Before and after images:
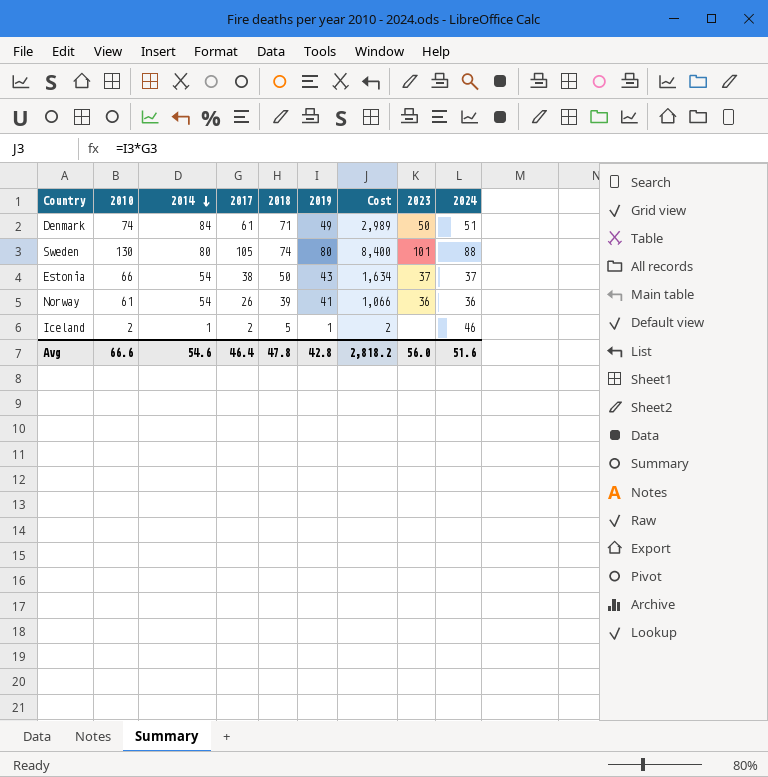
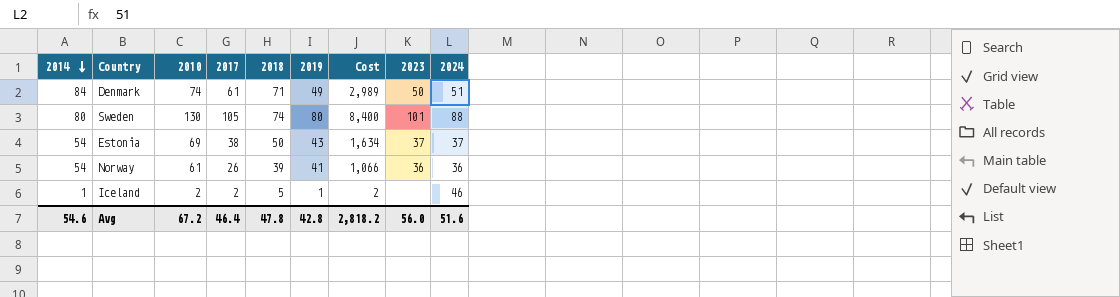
column 2014 | position: 3 -> 1
Estonia | 2010: 66 -> 69
Avg | 2010: 66.6 -> 67.2

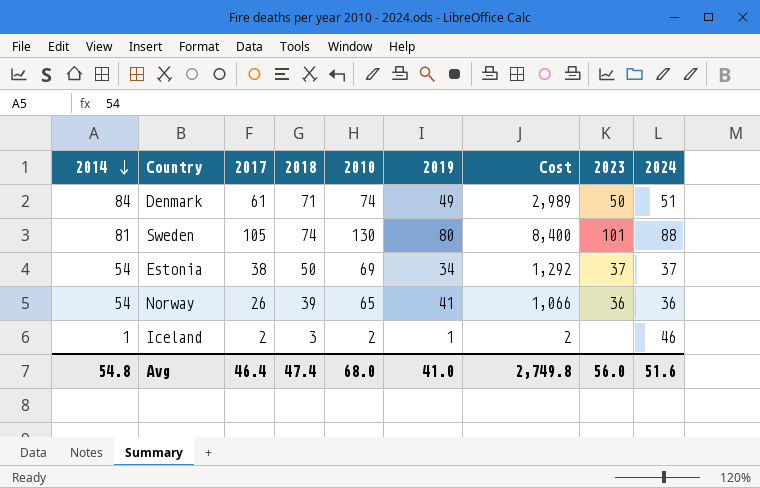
column 2010 | position: 3 -> 5
Sweden | 2014: 80 -> 81
Estonia | 2019: 43 -> 34
Estonia | Cost: 1,634 -> 1,292
Norway | 2010: 61 -> 65
Iceland | 2018: 5 -> 3
Avg | 2014: 54.6 -> 54.8
Avg | 2018: 47.8 -> 47.4
Avg | 2010: 67.2 -> 68.0
Avg | 2019: 42.8 -> 41.0
Avg | Cost: 2,818.2 -> 2,749.8

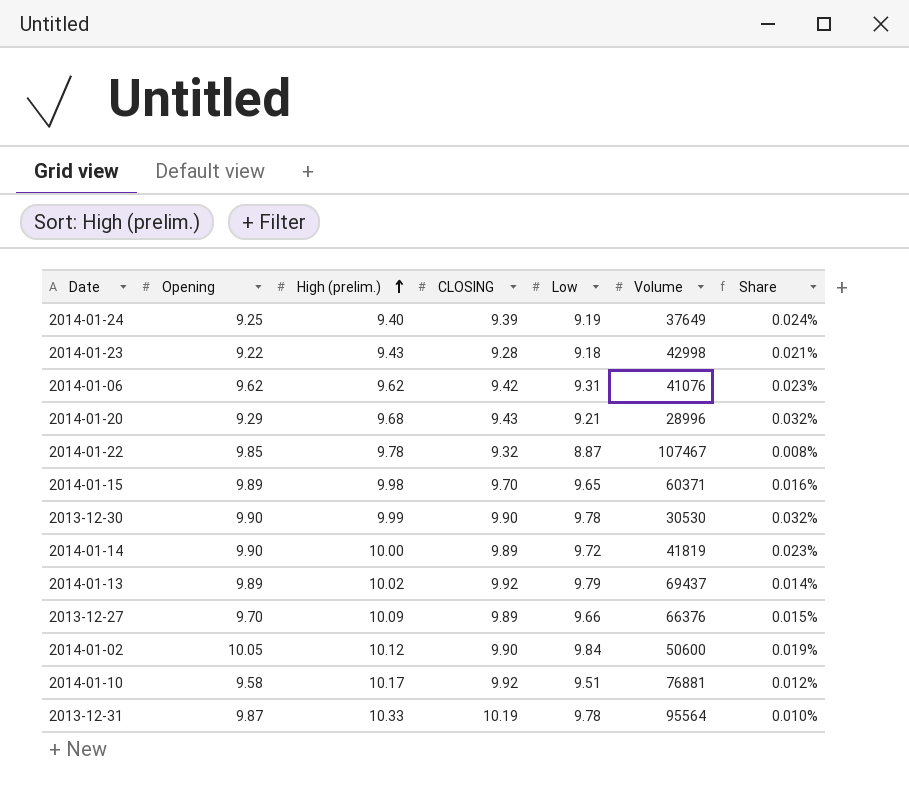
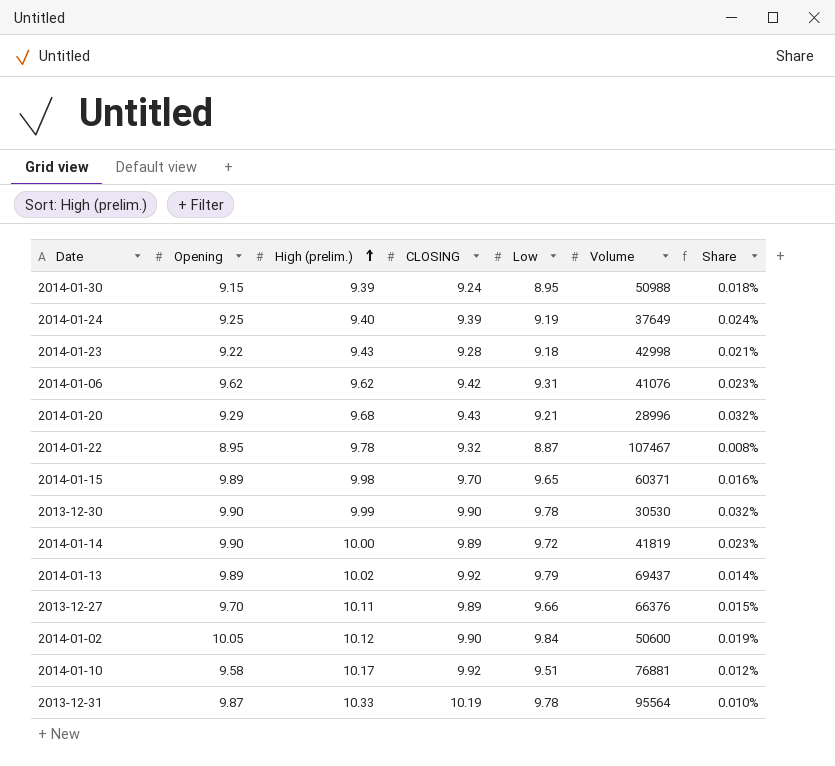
row 2014-01-30: none -> 9.15 | 9.39 | 9.24 | 8.95 | 50988 | 0.018%
2014-01-22 | Opening: 9.85 -> 8.95
2013-12-27 | High (prelim.): 10.09 -> 10.11

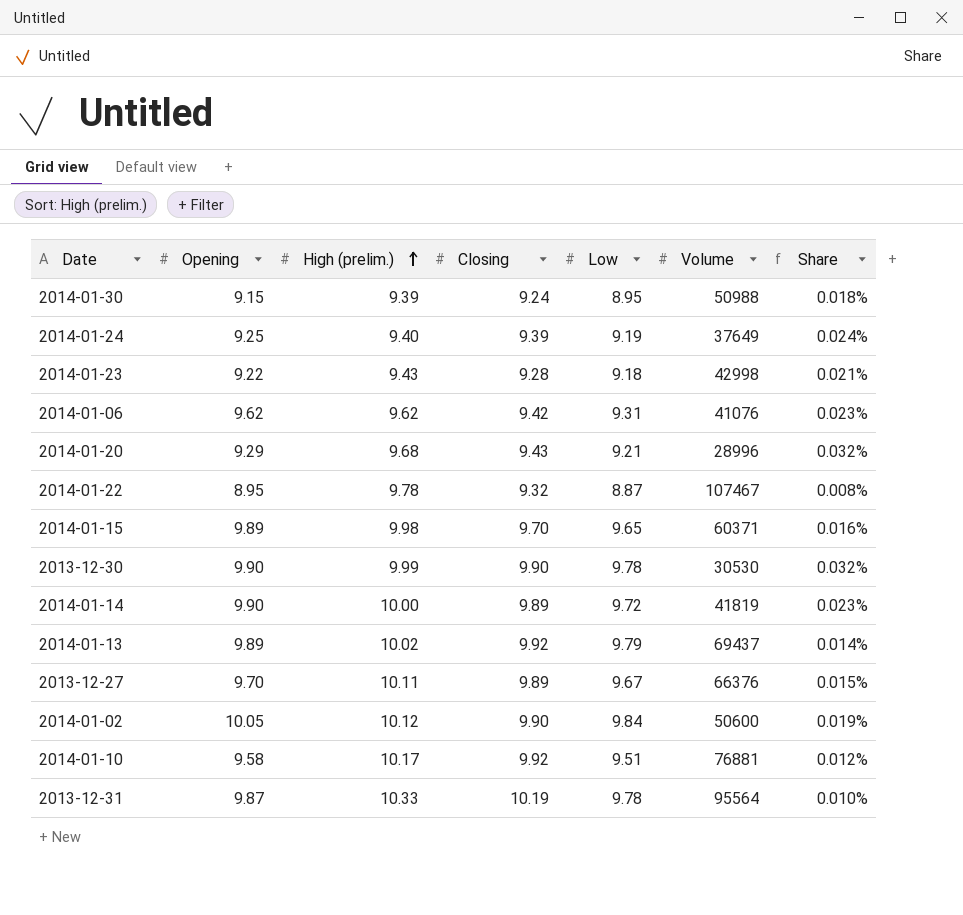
column name: CLOSING -> Closing
2013-12-27 | Low: 9.66 -> 9.67

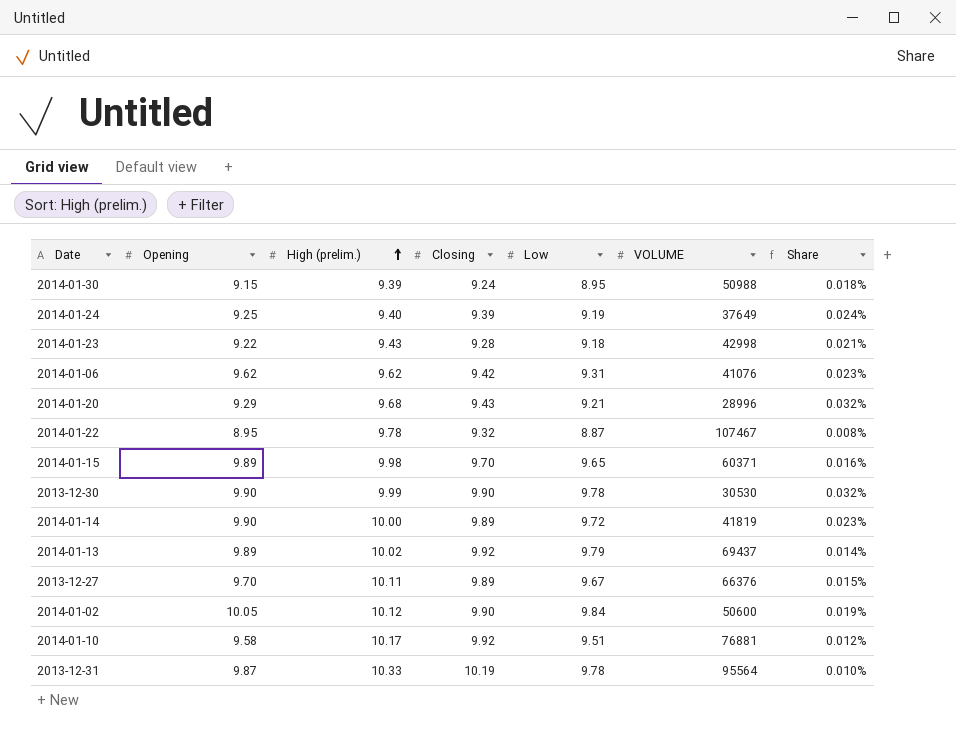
column name: Volume -> VOLUME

### [What you need to do]
Repeat the records above exactly, leaving out the pictures.

### [Finished exercise]
column 2014 | position: 3 -> 1
Estonia | 2010: 66 -> 69
Avg | 2010: 66.6 -> 67.2

column 2010 | position: 3 -> 5
Sweden | 2014: 80 -> 81
Estonia | 2019: 43 -> 34
Estonia | Cost: 1,634 -> 1,292
Norway | 2010: 61 -> 65
Iceland | 2018: 5 -> 3
Avg | 2014: 54.6 -> 54.8
Avg | 2018: 47.8 -> 47.4
Avg | 2010: 67.2 -> 68.0
Avg | 2019: 42.8 -> 41.0
Avg | Cost: 2,818.2 -> 2,749.8

row 2014-01-30: none -> 9.15 | 9.39 | 9.24 | 8.95 | 50988 | 0.018%
2014-01-22 | Opening: 9.85 -> 8.95
2013-12-27 | High (prelim.): 10.09 -> 10.11

column name: CLOSING -> Closing
2013-12-27 | Low: 9.66 -> 9.67

column name: Volume -> VOLUME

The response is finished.